AI Regulation Bill Debate
Full Debate: Read Full DebateBaroness Uddin
Main Page: Baroness Uddin (Non-affiliated - Life peer)Department Debates - View all Baroness Uddin's debates with the Department for Business and Trade
(1 week, 5 days ago)
Grand CommitteeMy Lords, I am grateful to the noble Lord, Lord Holmes, for his persistent leadership in this debate. As the Government consider cross-sector AI regulation, I draw your Lordships’ attention to the work I have witnessed as a co-chair of the All-Party Parliamentary Group on Digital Identity and a member of the All-Party Parliamentary Group on Cyber Security and Business Resilience, which frequently fill committee rooms with UK experts and businesses highlighting the opportunities presented by AI and its profound implications for sovereignty, security, democratic accountability and workforce development.

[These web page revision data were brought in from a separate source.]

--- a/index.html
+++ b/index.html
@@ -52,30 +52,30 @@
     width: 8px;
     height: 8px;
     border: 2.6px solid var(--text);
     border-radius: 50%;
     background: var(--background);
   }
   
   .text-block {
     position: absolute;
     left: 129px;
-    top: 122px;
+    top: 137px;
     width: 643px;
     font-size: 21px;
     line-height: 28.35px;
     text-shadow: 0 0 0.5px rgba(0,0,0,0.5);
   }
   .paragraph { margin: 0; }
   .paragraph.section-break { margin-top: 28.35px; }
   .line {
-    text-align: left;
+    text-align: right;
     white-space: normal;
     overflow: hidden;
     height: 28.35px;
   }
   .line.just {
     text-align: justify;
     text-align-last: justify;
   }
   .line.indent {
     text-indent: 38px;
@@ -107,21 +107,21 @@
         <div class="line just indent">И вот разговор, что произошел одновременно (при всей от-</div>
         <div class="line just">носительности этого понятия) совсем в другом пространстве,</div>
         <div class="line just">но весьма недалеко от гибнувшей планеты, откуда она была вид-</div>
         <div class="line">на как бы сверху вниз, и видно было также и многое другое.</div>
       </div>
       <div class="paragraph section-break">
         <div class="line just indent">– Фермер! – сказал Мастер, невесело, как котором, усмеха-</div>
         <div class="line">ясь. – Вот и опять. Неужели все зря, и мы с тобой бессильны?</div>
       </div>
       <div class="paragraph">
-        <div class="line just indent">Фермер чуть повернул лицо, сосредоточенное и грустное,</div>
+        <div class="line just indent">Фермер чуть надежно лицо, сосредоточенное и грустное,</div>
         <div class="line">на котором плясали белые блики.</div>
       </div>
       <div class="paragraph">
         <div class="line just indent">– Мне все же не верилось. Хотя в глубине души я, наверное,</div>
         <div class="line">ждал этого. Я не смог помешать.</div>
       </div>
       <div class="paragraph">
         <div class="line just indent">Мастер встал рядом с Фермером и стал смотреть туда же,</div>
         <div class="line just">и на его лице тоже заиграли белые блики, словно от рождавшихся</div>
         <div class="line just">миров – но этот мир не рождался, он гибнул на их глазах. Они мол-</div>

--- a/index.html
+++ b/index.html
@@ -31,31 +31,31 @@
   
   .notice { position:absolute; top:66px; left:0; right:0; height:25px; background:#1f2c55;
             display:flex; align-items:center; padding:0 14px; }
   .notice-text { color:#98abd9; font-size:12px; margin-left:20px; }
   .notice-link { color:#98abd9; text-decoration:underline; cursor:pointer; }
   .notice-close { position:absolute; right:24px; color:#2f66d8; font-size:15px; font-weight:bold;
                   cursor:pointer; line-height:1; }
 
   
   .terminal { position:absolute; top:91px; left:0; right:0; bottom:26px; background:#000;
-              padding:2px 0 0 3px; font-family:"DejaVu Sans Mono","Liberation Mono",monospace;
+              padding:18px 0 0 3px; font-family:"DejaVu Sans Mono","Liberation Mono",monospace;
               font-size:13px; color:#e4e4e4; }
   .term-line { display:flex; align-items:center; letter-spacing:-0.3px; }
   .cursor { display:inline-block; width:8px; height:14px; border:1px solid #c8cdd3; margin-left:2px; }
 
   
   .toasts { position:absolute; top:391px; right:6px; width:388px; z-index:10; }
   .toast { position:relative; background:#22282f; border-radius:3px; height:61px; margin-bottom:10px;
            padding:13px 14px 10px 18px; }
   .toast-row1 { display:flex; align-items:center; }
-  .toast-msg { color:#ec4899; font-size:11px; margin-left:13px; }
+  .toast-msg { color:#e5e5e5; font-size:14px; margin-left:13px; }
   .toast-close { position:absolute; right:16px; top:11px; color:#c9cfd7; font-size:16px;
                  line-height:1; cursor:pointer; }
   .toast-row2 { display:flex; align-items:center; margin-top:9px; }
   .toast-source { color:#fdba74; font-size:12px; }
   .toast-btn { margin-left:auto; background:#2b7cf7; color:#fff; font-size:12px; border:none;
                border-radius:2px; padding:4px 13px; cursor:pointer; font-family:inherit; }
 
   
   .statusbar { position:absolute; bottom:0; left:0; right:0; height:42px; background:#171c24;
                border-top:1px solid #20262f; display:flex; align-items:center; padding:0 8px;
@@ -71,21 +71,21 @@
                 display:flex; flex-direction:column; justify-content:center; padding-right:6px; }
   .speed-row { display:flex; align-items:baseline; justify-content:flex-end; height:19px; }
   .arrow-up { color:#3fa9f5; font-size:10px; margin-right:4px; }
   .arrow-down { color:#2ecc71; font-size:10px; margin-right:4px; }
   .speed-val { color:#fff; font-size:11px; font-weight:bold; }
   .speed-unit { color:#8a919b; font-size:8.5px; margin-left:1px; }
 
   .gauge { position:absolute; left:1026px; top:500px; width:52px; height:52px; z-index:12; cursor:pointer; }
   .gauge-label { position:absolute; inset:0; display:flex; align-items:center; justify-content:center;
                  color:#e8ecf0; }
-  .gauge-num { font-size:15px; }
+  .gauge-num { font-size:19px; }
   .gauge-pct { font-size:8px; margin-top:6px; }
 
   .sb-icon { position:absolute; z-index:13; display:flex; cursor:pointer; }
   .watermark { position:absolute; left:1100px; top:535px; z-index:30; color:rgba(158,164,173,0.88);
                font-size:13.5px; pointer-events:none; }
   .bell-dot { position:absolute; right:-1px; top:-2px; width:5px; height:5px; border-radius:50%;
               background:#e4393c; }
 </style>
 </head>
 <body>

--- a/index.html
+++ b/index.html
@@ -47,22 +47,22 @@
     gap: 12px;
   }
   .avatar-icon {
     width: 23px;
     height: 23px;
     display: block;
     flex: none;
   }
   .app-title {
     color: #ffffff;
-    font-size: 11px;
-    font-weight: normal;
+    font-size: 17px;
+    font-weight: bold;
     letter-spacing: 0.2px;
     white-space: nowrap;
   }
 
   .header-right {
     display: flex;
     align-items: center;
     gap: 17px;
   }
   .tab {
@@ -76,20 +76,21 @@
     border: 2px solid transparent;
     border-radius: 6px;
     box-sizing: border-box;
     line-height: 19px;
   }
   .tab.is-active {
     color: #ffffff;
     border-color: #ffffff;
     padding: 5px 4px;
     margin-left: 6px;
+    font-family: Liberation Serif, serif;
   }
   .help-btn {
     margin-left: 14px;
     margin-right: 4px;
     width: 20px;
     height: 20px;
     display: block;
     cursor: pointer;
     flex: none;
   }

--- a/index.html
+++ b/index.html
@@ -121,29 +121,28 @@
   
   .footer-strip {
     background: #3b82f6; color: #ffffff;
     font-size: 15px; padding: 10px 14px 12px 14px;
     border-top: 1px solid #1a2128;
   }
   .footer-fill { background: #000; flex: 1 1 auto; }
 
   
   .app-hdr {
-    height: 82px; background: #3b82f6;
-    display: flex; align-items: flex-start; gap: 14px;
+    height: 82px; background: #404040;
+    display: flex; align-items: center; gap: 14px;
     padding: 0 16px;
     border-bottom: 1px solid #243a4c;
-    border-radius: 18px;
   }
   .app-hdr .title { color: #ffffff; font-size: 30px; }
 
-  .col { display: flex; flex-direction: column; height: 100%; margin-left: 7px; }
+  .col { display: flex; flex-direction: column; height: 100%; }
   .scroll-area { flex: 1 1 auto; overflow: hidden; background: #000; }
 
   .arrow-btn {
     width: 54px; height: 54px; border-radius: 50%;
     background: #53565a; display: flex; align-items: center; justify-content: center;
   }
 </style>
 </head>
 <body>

The Government have chosen—perhaps unwisely, in my view—to favour cross-sector regulation rather than introducing a comprehensive AI framework, for which the noble Lord, Lord Holmes, and others have called. Coming as I do from a local government management background, fragmentation was often regarded as a source of inefficiency, inconsistency and risk. Yet AI systems now operate across our healthcare, finance, education and public services through outsourced and disparate technology providers. What assessment have Ministers made of its effectiveness? Has there been a cost-benefit analysis of these proposed, fragmented regulatory approaches?
Other jurisdictions are moving more decisively. The EU has the European Artificial Intelligence Act, with a common framework based on risk and accountability. Singapore has a national AI governance model that combines innovation with oversight, while, as has been said, the United States has been aligning AI development with national security and sovereign capability.
Against this backdrop, what assessment have the Government made of the UK’s position in the Sovereign AI Power Index, which was launched in the UK and which measures national capability across compute, data, talent, energy, research and governance? Do the Government regard strengthening sovereign AI capability as a strategic national priority? Do they consider the stewardship of strategically important data sets under UK sovereign control to be critical to national resilience and security, given the increasing role of global technology companies in managing public infrastructures and sensitive public sector data—including in the NHS and HMRC—in partnership with companies such as Apple, Google and Palantir? They may bring expertise and innovation, but what safeguards exist to ensure that the UK’s most valuable public data assets remain subject to British law and sovereignty, ultimately in the interests of British citizens? I look forward to the Minister’s reply.